### What you will do
The required output is the lines below from the line containing "(592, 514) none -> [634,418,686,429] for QUIP" to the line containing "(283, 549) none -> [739,465,773,474] SOAP", inclusive, retyped exactly. No other lines belong in it.

───── Materials provided

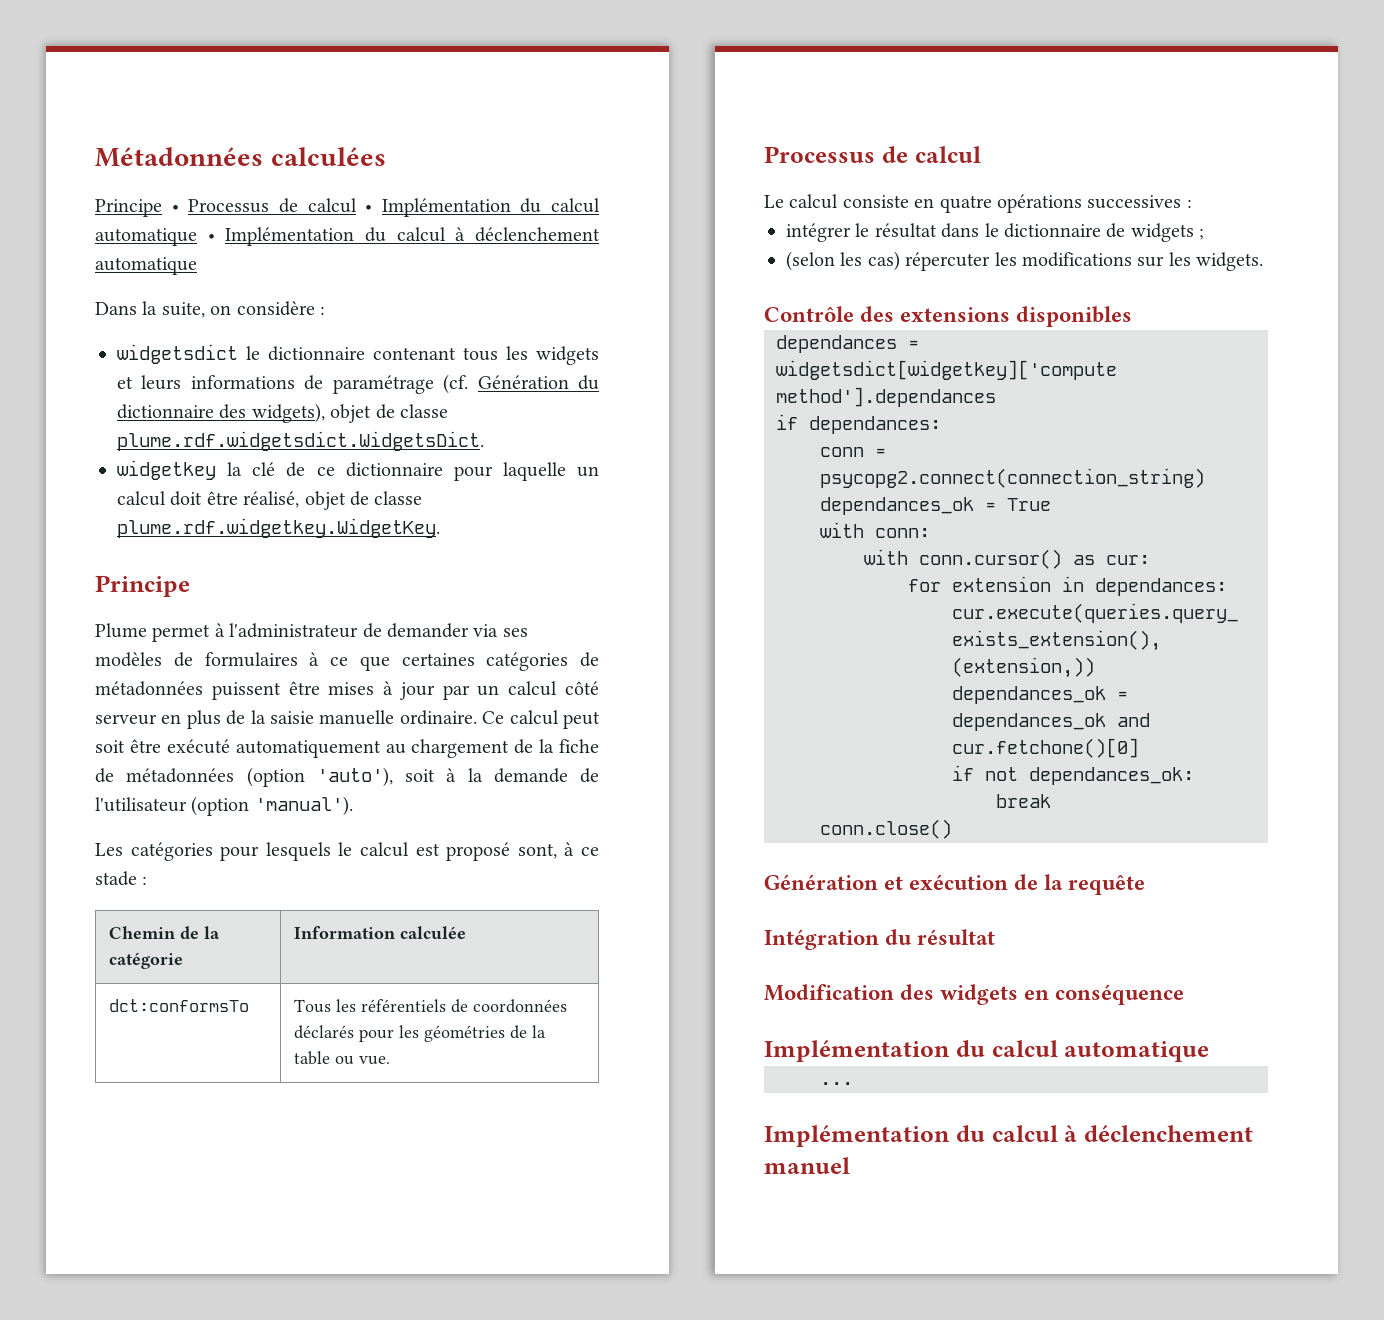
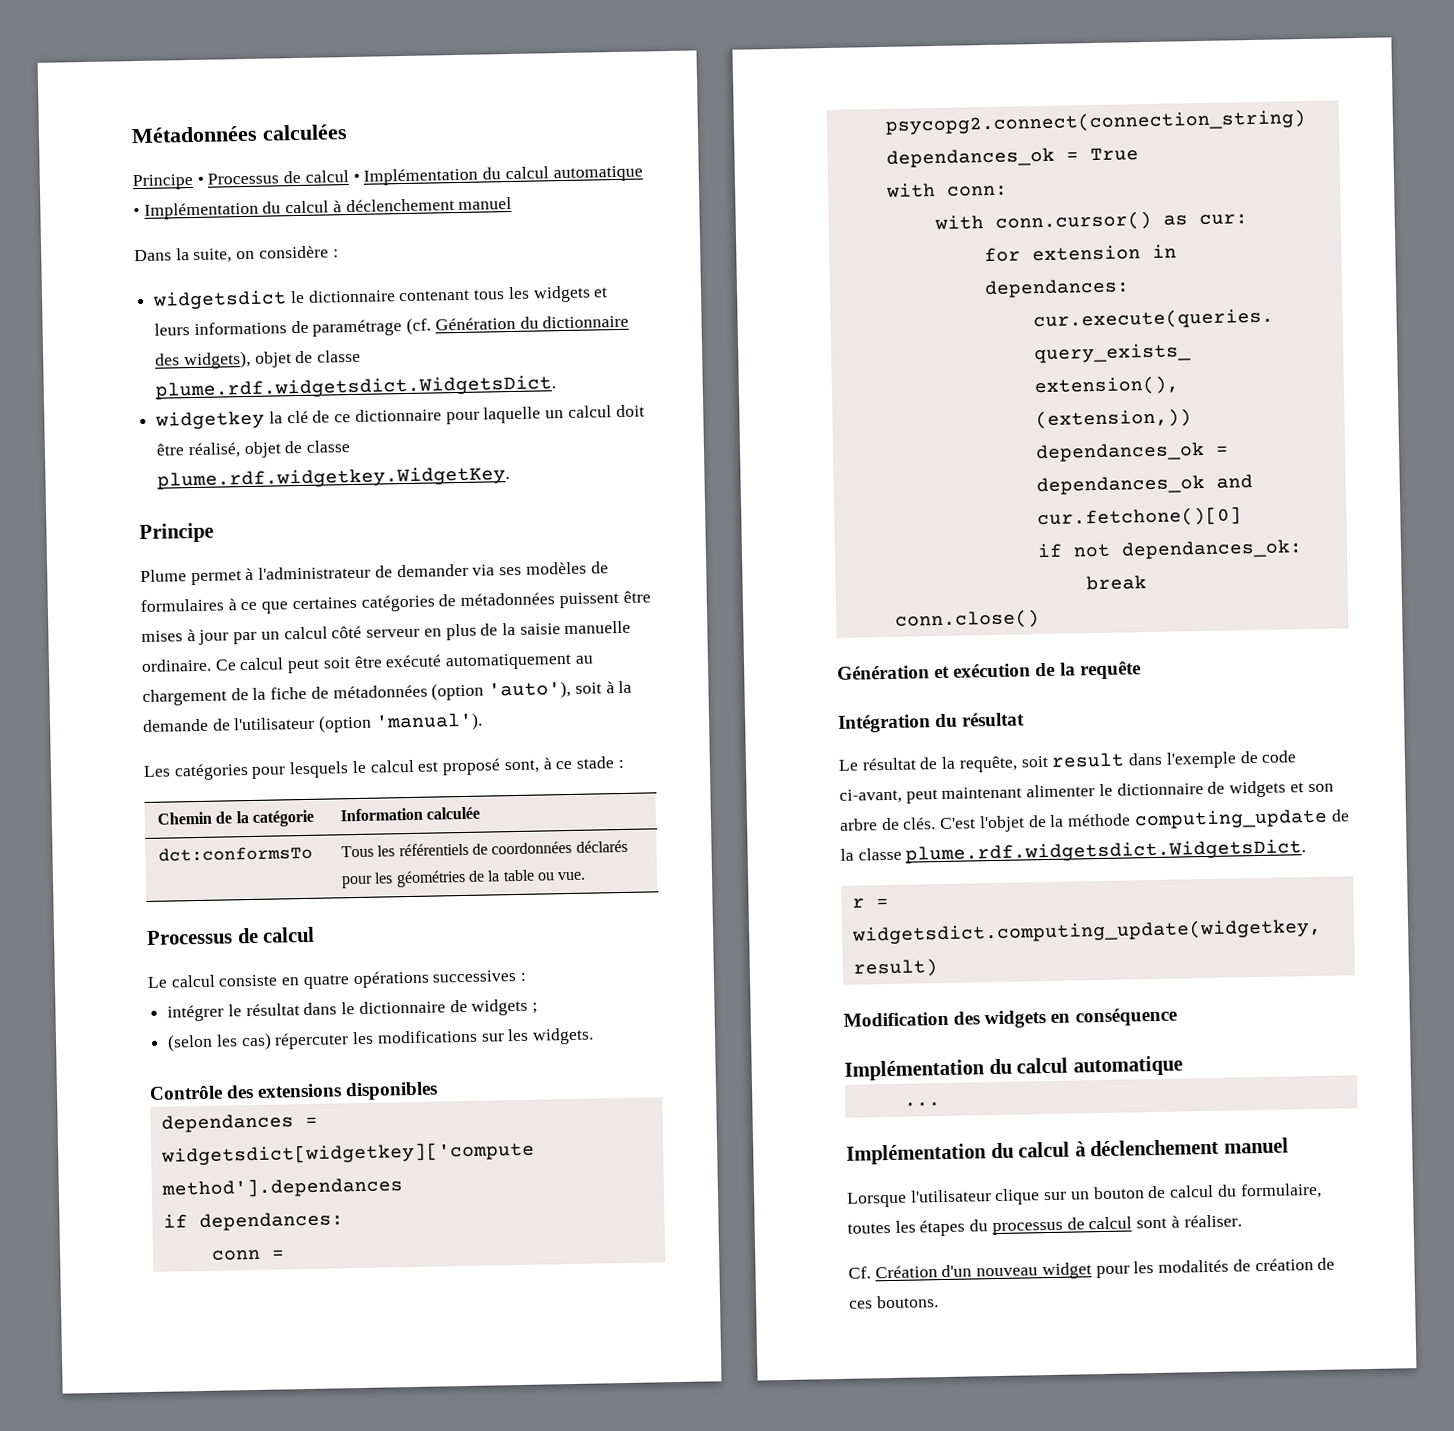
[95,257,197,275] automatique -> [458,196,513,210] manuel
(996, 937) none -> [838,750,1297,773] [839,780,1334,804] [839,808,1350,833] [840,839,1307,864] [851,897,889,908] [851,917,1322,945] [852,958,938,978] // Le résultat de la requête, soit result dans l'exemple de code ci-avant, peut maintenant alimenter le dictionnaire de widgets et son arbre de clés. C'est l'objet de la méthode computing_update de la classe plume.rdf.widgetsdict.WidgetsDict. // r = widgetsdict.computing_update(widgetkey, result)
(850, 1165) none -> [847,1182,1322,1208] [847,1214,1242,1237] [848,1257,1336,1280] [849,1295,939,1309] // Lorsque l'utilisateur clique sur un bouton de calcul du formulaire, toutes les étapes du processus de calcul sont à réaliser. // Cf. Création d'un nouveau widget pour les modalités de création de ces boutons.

──────────
───── Materials provided

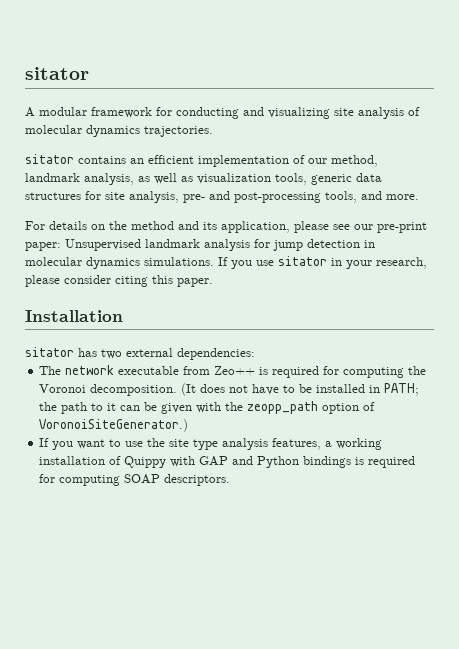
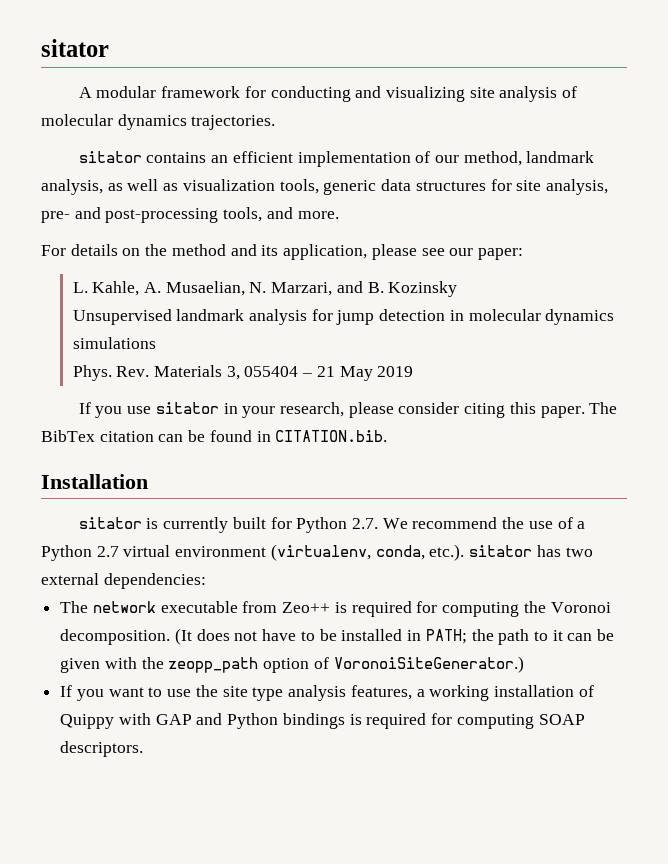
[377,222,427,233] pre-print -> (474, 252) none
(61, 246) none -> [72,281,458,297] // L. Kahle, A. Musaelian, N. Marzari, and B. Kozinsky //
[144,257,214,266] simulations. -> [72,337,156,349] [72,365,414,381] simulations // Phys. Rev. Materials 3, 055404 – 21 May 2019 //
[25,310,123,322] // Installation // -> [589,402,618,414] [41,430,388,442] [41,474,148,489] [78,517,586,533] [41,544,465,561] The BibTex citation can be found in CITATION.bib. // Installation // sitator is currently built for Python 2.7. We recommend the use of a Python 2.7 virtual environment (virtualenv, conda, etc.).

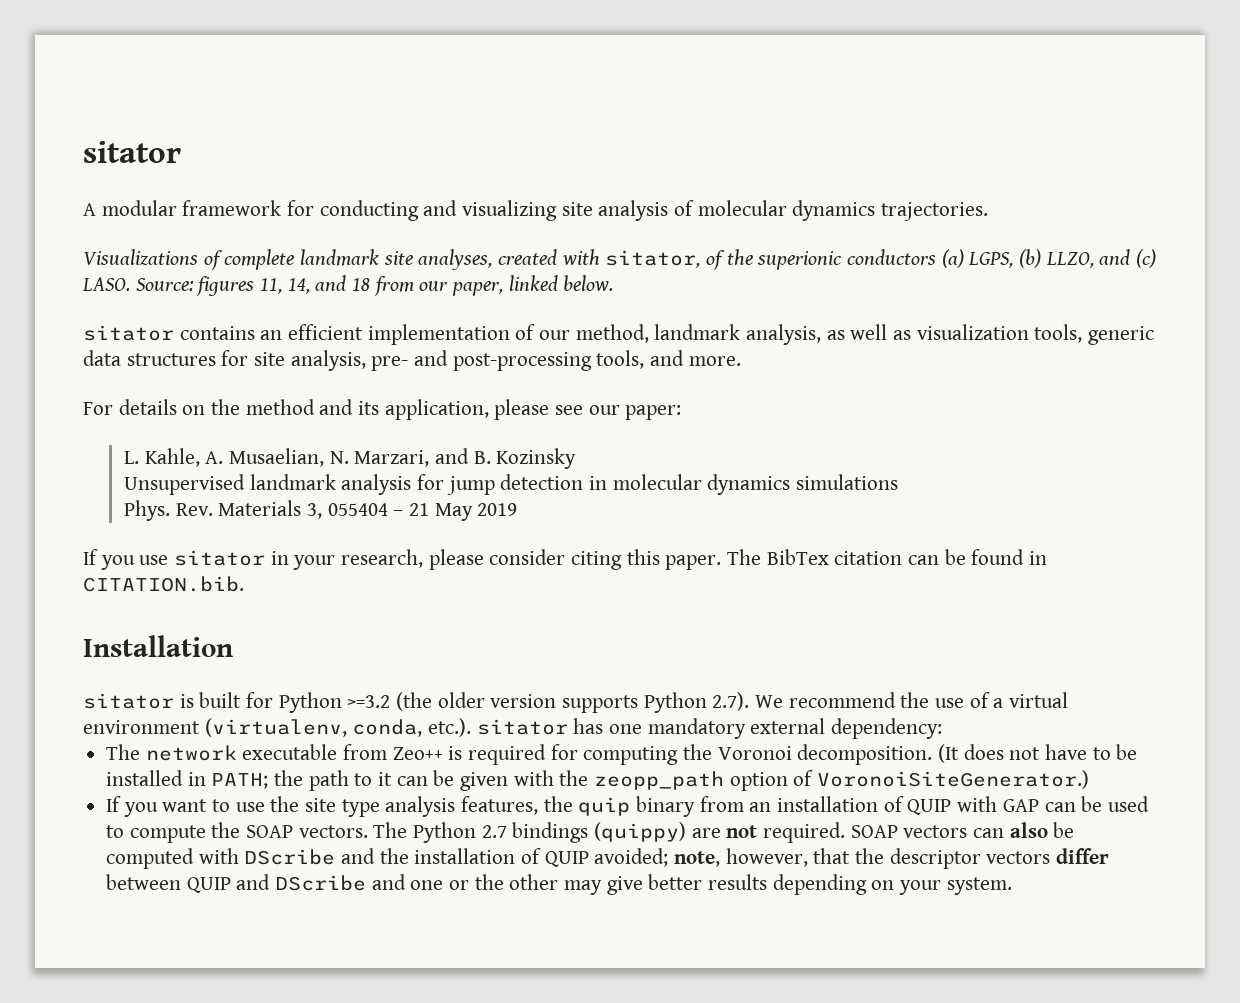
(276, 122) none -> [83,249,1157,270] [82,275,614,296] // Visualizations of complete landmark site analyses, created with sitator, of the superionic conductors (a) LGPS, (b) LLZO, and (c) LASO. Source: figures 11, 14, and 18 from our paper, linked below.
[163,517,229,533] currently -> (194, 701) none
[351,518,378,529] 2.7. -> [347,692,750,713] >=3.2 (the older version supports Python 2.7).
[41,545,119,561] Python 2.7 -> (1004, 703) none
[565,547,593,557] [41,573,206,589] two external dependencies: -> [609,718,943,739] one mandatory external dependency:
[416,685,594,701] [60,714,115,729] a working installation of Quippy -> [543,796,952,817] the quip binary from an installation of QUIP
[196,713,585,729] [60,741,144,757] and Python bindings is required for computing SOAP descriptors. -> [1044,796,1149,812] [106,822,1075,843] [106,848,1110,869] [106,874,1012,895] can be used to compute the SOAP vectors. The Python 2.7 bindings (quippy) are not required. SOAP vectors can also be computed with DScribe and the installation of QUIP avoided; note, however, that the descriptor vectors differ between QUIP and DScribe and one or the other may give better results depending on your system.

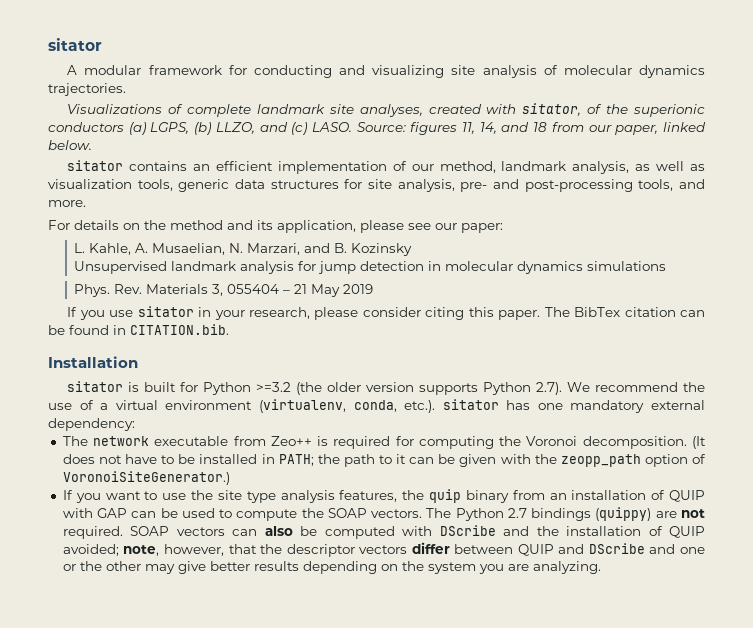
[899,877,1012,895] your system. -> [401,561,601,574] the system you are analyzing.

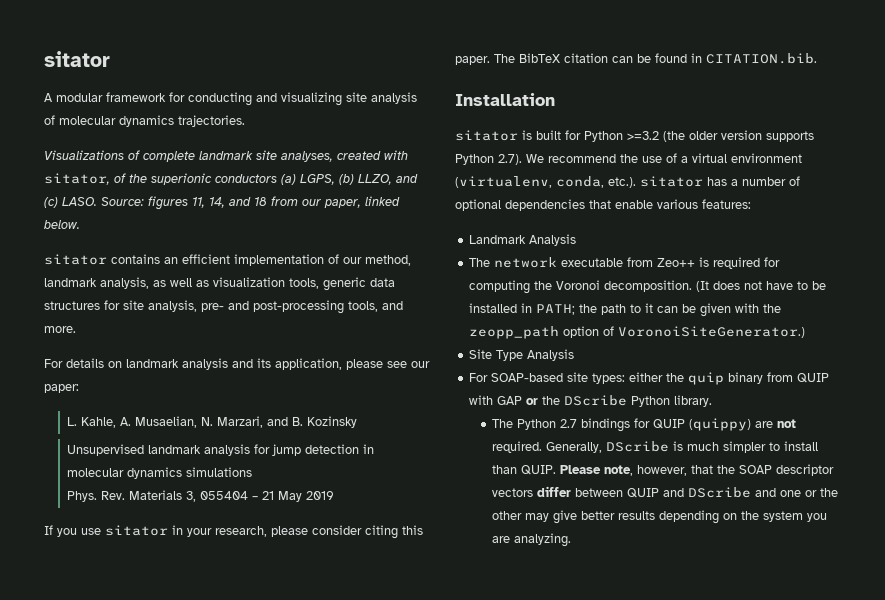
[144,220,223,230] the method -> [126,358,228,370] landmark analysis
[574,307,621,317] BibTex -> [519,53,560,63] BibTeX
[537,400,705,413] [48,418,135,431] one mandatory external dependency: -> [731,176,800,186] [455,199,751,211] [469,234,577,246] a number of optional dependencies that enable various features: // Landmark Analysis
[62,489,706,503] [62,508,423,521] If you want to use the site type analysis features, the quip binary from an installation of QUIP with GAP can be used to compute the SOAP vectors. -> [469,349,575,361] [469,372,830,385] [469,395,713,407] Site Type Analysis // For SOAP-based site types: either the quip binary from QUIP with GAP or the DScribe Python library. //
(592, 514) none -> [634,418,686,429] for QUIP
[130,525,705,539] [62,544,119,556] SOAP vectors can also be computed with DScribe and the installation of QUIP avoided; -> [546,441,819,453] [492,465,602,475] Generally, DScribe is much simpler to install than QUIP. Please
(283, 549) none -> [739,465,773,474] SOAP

──────────

### Response area
(592, 514) none -> [634,418,686,429] for QUIP
[130,525,705,539] [62,544,119,556] SOAP vectors can also be computed with DScribe and the installation of QUIP avoided; -> [546,441,819,453] [492,465,602,475] Generally, DScribe is much simpler to install than QUIP. Please
(283, 549) none -> [739,465,773,474] SOAP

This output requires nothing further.